→ Records shown:
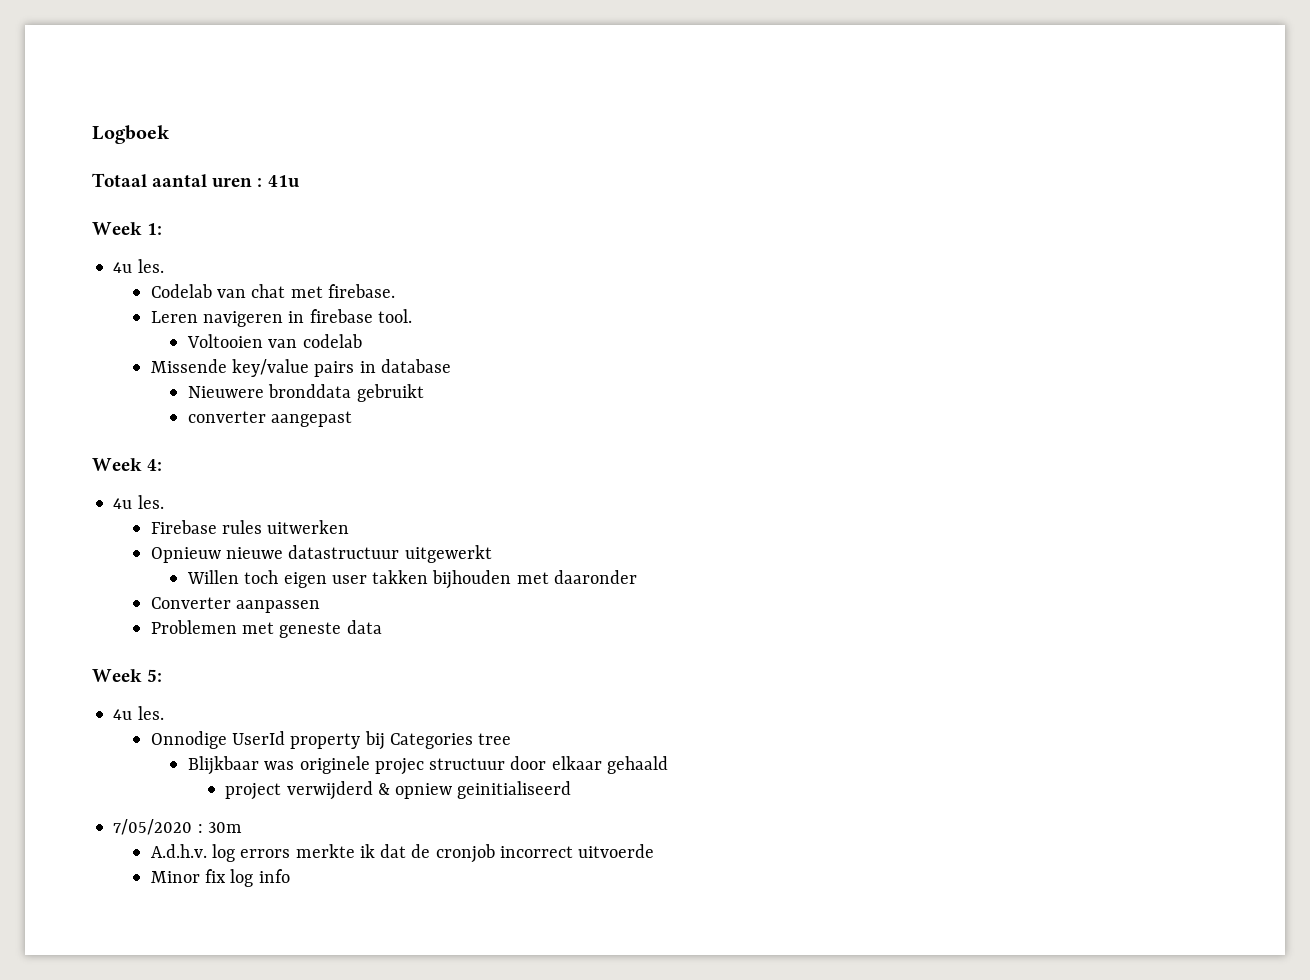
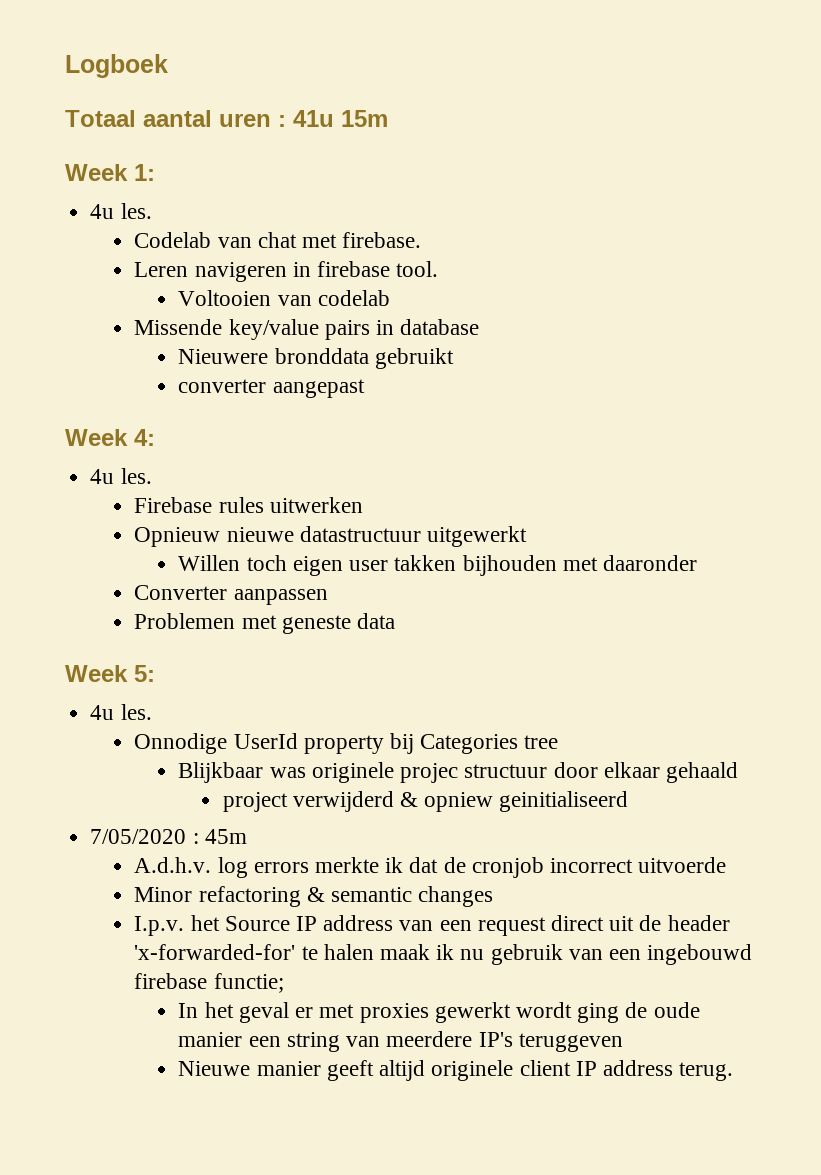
- Totaal aantal uren : 41u
+ Totaal aantal uren : 41u 15m
- 7/05/2020 : 30m
+ 7/05/2020 : 45m
- Minor fix log info
+ Minor refactoring & semantic changes
+ I.p.v. het Source IP address van een request direct uit de header 'x-forwarded-for' te halen maak ik nu gebruik van een ingebouwd firebase functie;
+ In het geval er met proxies gewerkt wordt ging de oude manier een string van meerdere IP's teruggeven
+ Nieuwe manier geeft altijd originele client IP address terug.

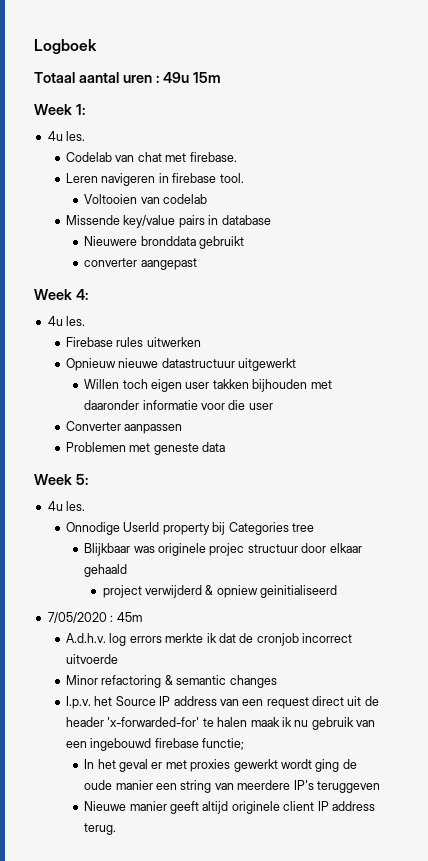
- Totaal aantal uren : 41u 15m
+ Totaal aantal uren : 49u 15m
- Willen toch eigen user takken bijhouden met daaronder
+ Willen toch eigen user takken bijhouden met daaronder informatie voor die user

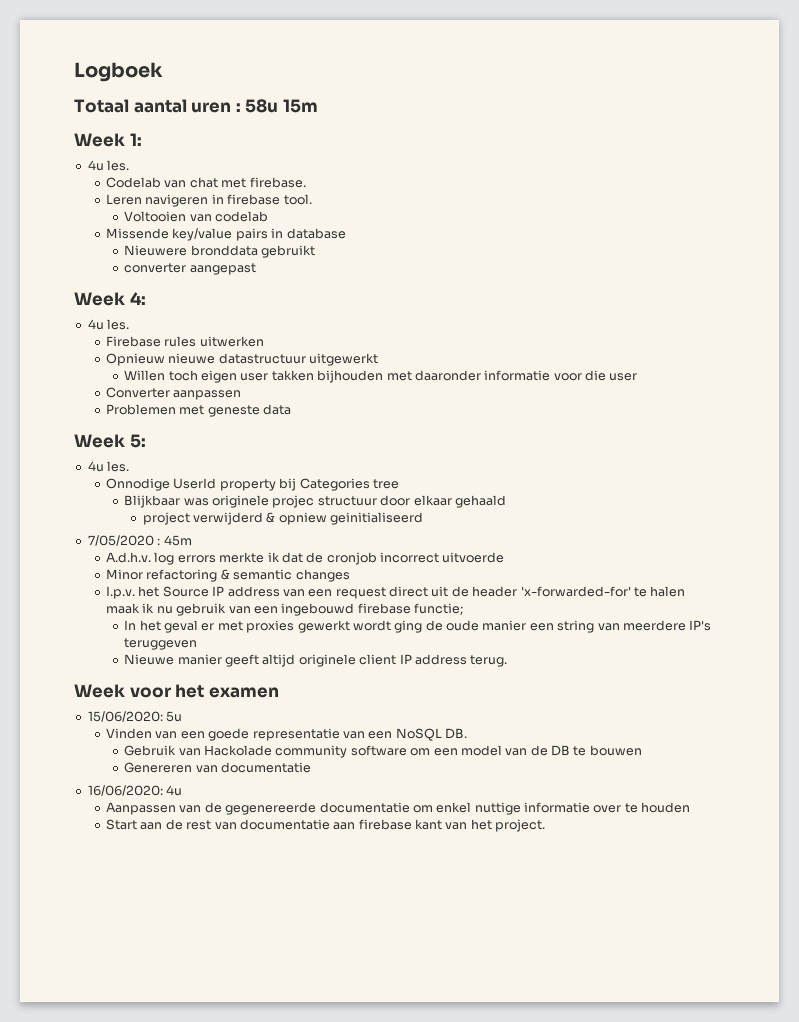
- Totaal aantal uren : 49u 15m
+ Totaal aantal uren : 58u 15m
+ Week voor het examen
+ 15/06/2020: 5u
+ Vinden van een goede representatie van een NoSQL DB.
+ Gebruik van Hackolade community software om een model van de DB te bouwen
+ Genereren van documentatie
+ 16/06/2020: 4u
+ Aanpassen van de gegenereerde documentatie om enkel nuttige informatie over te houden
+ Start aan de rest van documentatie aan firebase kant van het project.

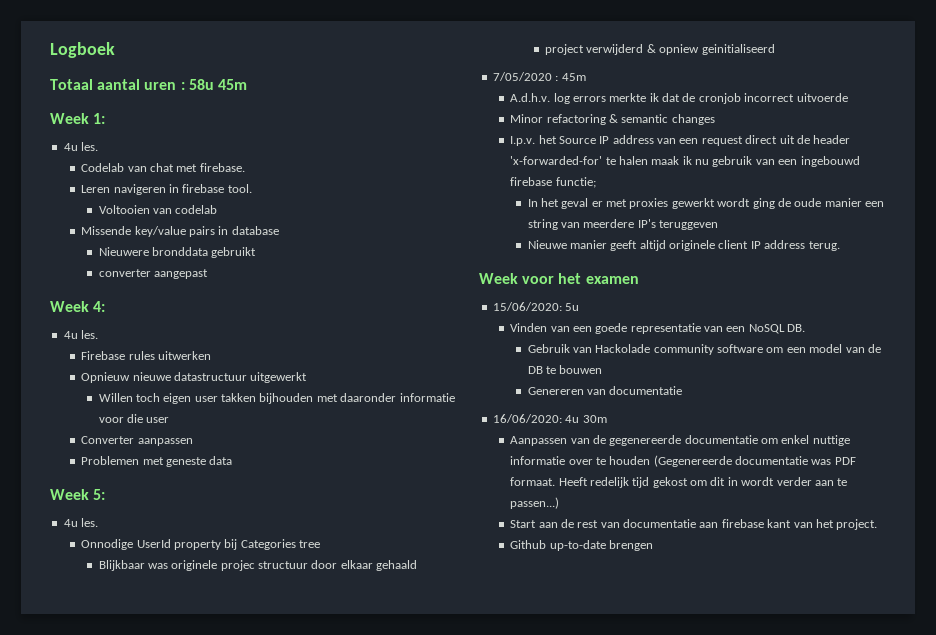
- Totaal aantal uren : 58u 15m
+ Totaal aantal uren : 58u 45m
- 16/06/2020: 4u
+ 16/06/2020: 4u 30m
- Aanpassen van de gegenereerde documentatie om enkel nuttige informatie over te houden
+ Aanpassen van de gegenereerde documentatie om enkel nuttige informatie over te houden (Gegenereerde documentatie was PDF formaat. Heeft redelijk tijd gekost om dit in wordt verder aan te passen...)
+ Github up-to-date brengen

→ Task goal: Output all of the records word for word, and keep the pictures out of the copy.

→ Result:
- Totaal aantal uren : 41u
+ Totaal aantal uren : 41u 15m
- 7/05/2020 : 30m
+ 7/05/2020 : 45m
- Minor fix log info
+ Minor refactoring & semantic changes
+ I.p.v. het Source IP address van een request direct uit de header 'x-forwarded-for' te halen maak ik nu gebruik van een ingebouwd firebase functie;
+ In het geval er met proxies gewerkt wordt ging de oude manier een string van meerdere IP's teruggeven
+ Nieuwe manier geeft altijd originele client IP address terug.

- Totaal aantal uren : 41u 15m
+ Totaal aantal uren : 49u 15m
- Willen toch eigen user takken bijhouden met daaronder
+ Willen toch eigen user takken bijhouden met daaronder informatie voor die user

- Totaal aantal uren : 49u 15m
+ Totaal aantal uren : 58u 15m
+ Week voor het examen
+ 15/06/2020: 5u
+ Vinden van een goede representatie van een NoSQL DB.
+ Gebruik van Hackolade community software om een model van de DB te bouwen
+ Genereren van documentatie
+ 16/06/2020: 4u
+ Aanpassen van de gegenereerde documentatie om enkel nuttige informatie over te houden
+ Start aan de rest van documentatie aan firebase kant van het project.

- Totaal aantal uren : 58u 15m
+ Totaal aantal uren : 58u 45m
- 16/06/2020: 4u
+ 16/06/2020: 4u 30m
- Aanpassen van de gegenereerde documentatie om enkel nuttige informatie over te houden
+ Aanpassen van de gegenereerde documentatie om enkel nuttige informatie over te houden (Gegenereerde documentatie was PDF formaat. Heeft redelijk tijd gekost om dit in wordt verder aan te passen...)
+ Github up-to-date brengen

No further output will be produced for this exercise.